We, as independent financial planners, are already doing all that this proposed bill addresses, so to add more forms to the process to fatten our files is actually counterproductive for many reasons but the major one would be more overhead costs to produce and maintain these forms requiring additional staffing, more office and storage space, and clients wont' be any better off because they trust their advisor or they don't do business with them. Signing a form(s) won't stop greedy brokers from recommending inappropriate investments, anymore than gun laws stop gun crime (i.e. Boston, MA and daily murders by guns - "gun buyback program" and we have stringent gun laws as well). 2) Clients sign disclosure documents now, and of course, requirements to "know your client" already requires us to gather personal information such as age, financial wealth, goals, etc. We must also update this information every three years as well. 3) Our broker/dealer already reviews all variable annuity sales and exchanges, and we must justify to them that our client is suited for this new investment or better off if they're exchanging an existing annuity for another one in terms of cost (lower M&E), benefits (adding living benefits as an example where there weren't any available on the original annuity). We, as an independent firm, are too small to invest in technology that would duplicate this oversight, but our firm's principals review all variable annuity applications now as part of their responsibility. To add more features to their burden they would need additional staff and give up their own careers as financial planners.

Although insurance industry has done a much better job of publishing laymen friendly literature to disclose all points, benefits and costs of variable annuities, we realize that just reading the brochure and prospectus isn't enough for the investing public, they still need us to explain variable annuities to them.
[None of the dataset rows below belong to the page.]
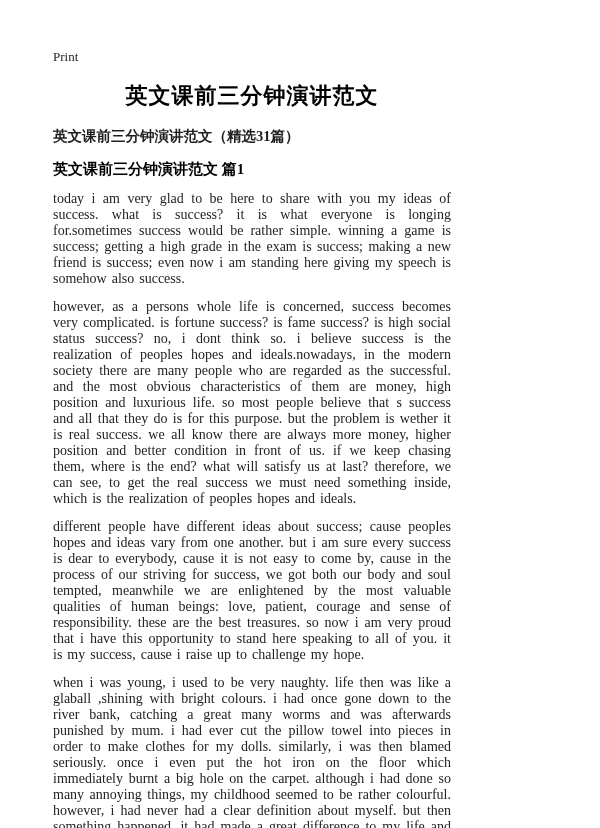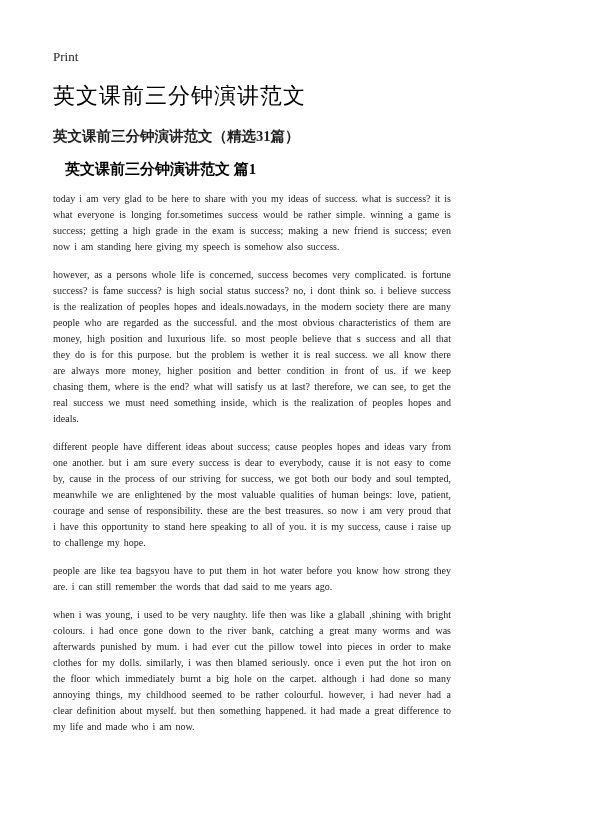--- a/index.html
+++ b/index.html
@@ -33,8 +33,8 @@
     margin: 18px 0 0 0;
     font-size: 22px;
     line-height: 26px;
-    font-weight: normal;
-    text-align: left;
+    font-weight: bold;
+    text-align: center;
     color: #000000;
     letter-spacing: 1px;
     font-family: "Liberation Serif", "DejaVu Serif", serif;

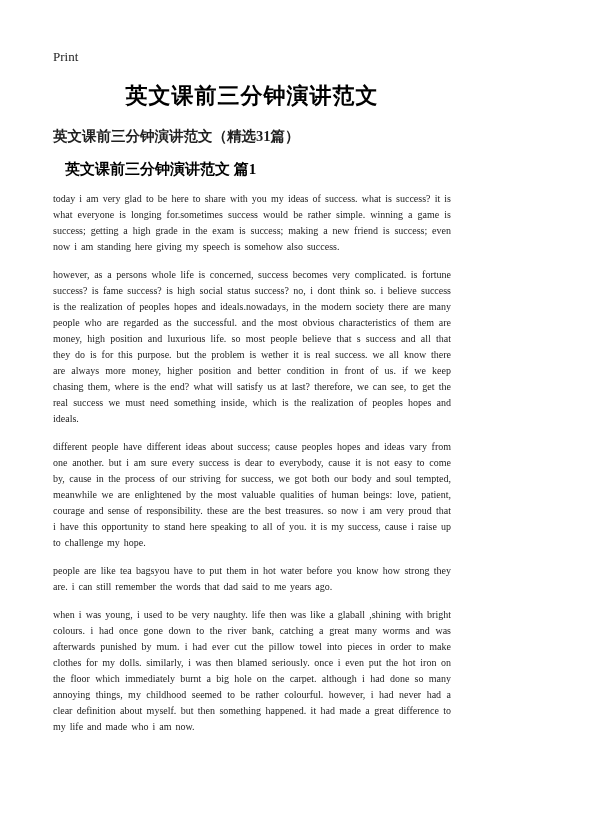--- a/index.html
+++ b/index.html
@@ -47,7 +47,7 @@
     color: #1f1f1f;
   }
   .essay-heading {
-    margin: 14px 0 0 12px;
+    margin: 14px 0 0 0;
     font-size: 15px;
     line-height: 19px;
     font-weight: bold;

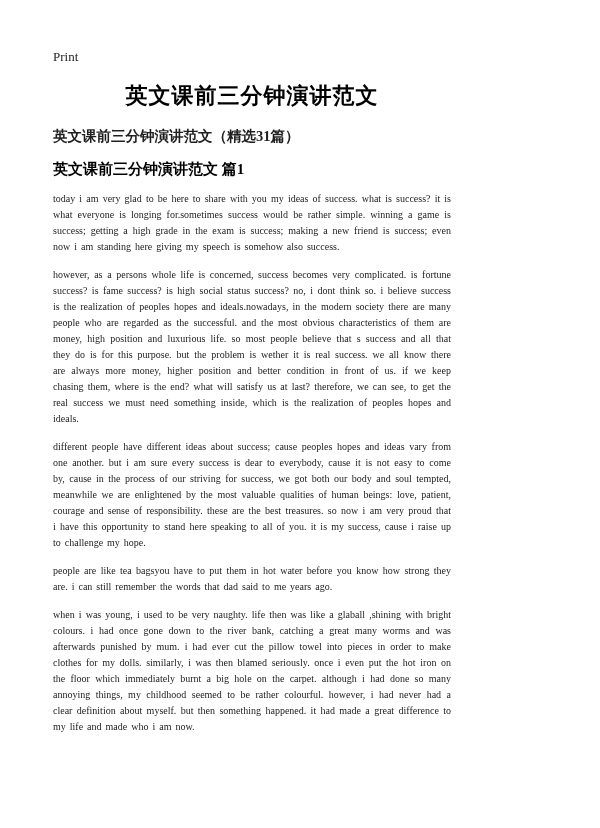--- a/index.html
+++ b/index.html
@@ -55,7 +55,7 @@
   }
   .essay-paragraph {
     margin: 12px 0 0 0;
-    font-size: 10px;
+    font-size: 14px;
     line-height: 16px;
     text-align: justify;
     color: #222222;

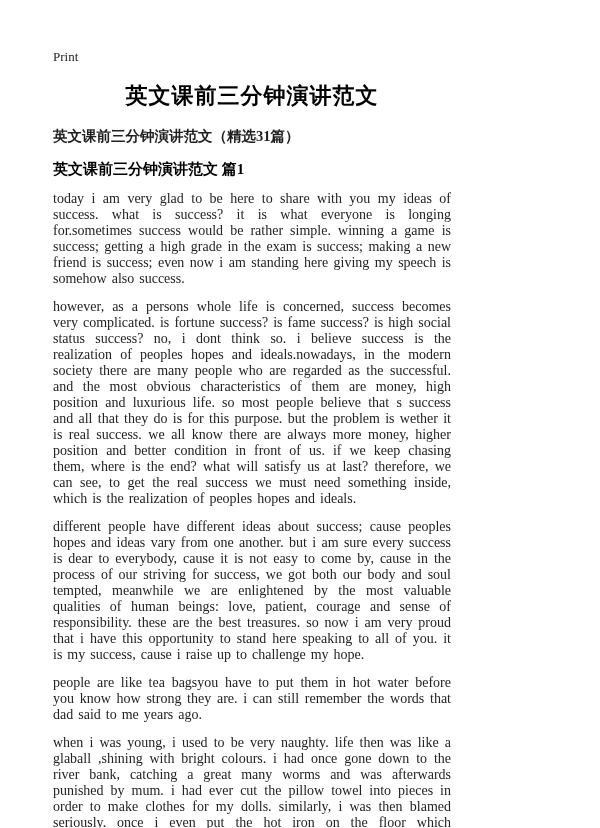--- a/index.html
+++ b/index.html
@@ -81,7 +81,6 @@
   </section>
 
   <section>
-    <p class="essay-paragraph">people are like tea bagsyou have to put them in hot water before you know how strong they are. i can still remember the words that dad said to me years ago.</p>
     <p class="essay-paragraph">when i was young, i used to be very naughty. life then was like a glaball ,shining with bright colours. i had once gone down to the river bank, catching a great many worms and was afterwards punished by mum. i had ever cut the pillow towel into pieces in order to make clothes for my dolls. similarly, i was then blamed seriously. once i even put the hot iron on the floor which immediately burnt a big hole on the carpet. although i had done so many annoying things, my childhood seemed to be rather colourful. however, i had never had a clear definition about myself. but then something happened. it had made a great difference to my life and made who i am now.</p>
   </section>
It is our financial planning and investment expertise that synthesizes client needs/wants with specific financial products to fulfill these needs… clients can't get that from a brochure.

After all the continuing education we, as financial planners, go through on an ongoing, annual basis, and adhering to the highest standards of professional practice, and going through all the steps to ensure the client knows exactly what they are investing in and all the nuances of these contracts, please stop trying to put us into a straight jacket. Go after the crooks, not us. We do all that you have required us to do so don't make this job impossible…you'll just legislate us out of business.